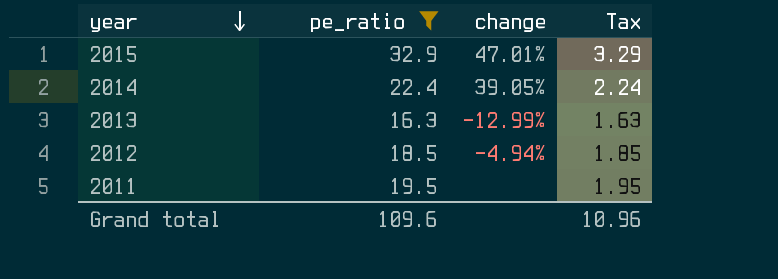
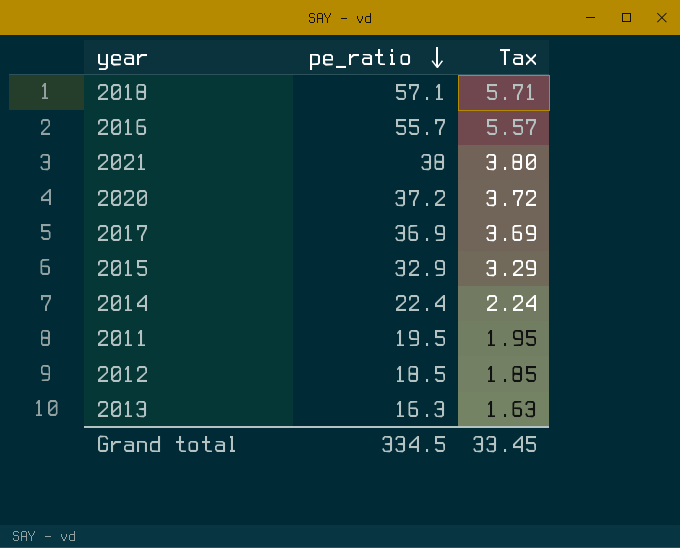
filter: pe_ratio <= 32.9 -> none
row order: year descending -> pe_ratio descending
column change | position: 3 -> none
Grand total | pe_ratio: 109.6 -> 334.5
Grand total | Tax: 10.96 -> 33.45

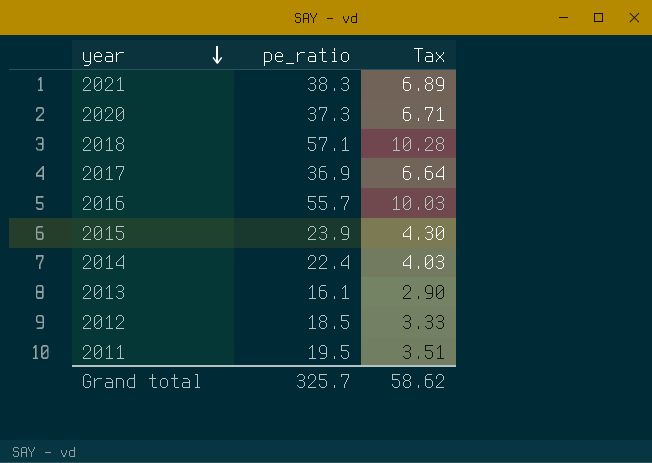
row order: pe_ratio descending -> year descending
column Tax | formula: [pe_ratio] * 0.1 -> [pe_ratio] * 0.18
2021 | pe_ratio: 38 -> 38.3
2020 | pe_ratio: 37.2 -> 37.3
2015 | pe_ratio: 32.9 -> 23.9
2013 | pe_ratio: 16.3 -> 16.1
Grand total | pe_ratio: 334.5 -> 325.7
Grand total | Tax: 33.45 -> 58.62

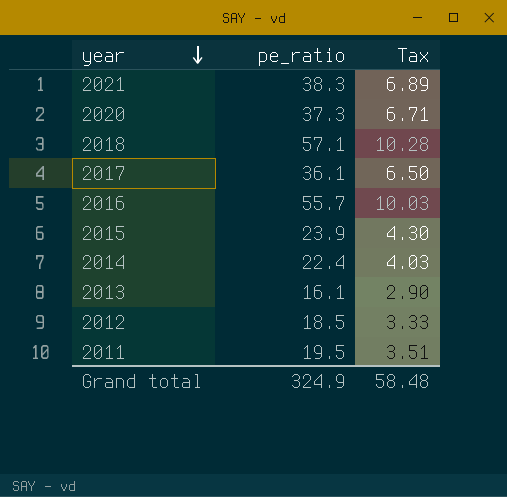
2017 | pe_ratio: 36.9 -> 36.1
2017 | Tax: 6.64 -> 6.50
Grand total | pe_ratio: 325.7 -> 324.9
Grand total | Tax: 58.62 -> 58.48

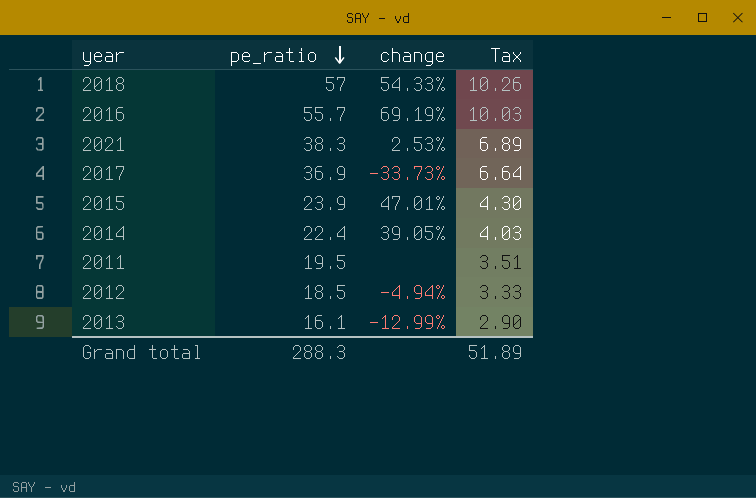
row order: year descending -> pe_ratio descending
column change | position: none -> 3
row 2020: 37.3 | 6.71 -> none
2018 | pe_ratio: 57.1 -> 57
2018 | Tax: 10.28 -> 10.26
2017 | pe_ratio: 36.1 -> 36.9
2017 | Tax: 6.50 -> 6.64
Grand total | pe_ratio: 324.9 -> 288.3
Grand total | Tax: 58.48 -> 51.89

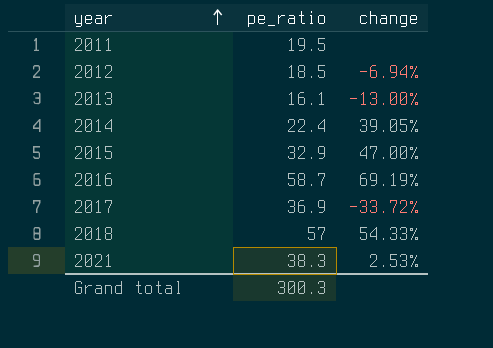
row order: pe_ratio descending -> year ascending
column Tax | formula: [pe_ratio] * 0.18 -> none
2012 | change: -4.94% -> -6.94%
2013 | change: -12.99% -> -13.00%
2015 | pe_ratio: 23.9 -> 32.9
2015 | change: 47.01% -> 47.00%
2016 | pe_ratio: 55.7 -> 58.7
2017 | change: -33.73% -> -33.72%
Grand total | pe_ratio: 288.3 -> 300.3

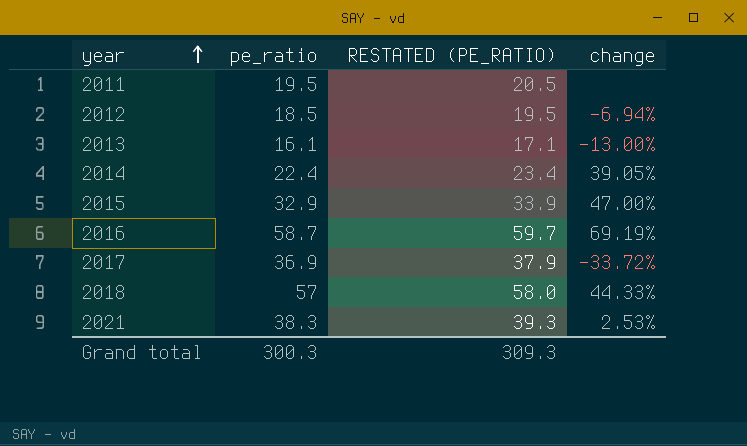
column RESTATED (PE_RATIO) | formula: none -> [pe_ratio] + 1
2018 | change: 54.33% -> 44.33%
• • • •
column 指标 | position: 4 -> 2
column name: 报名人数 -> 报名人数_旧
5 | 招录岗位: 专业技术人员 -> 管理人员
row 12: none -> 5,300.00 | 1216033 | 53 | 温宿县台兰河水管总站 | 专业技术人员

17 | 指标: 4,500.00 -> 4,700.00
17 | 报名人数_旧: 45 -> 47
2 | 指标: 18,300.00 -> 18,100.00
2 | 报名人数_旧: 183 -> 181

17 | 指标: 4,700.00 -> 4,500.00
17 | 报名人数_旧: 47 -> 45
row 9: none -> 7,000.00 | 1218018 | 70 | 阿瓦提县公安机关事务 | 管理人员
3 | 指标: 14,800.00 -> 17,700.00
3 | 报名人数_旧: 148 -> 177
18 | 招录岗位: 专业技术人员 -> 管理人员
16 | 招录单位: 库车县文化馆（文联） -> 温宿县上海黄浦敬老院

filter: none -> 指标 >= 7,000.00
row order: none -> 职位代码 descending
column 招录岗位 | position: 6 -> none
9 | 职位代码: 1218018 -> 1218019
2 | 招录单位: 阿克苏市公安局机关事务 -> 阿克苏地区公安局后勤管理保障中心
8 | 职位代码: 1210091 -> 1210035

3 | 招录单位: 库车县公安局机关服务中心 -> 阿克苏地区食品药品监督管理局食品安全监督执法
• • • •
Retype, exactly and in full, the lines above from the one containing "row order: none -> 职位代码 descending" through the one containing "3 | 招录单位: 库车县公安局机关服务中心".

● **WRITTEN SOLUTION**:
row order: none -> 职位代码 descending
column 招录岗位 | position: 6 -> none
9 | 职位代码: 1218018 -> 1218019
2 | 招录单位: 阿克苏市公安局机关事务 -> 阿克苏地区公安局后勤管理保障中心
8 | 职位代码: 1210091 -> 1210035

3 | 招录单位: 库车县公安局机关服务中心 -> 阿克苏地区食品药品监督管理局食品安全监督执法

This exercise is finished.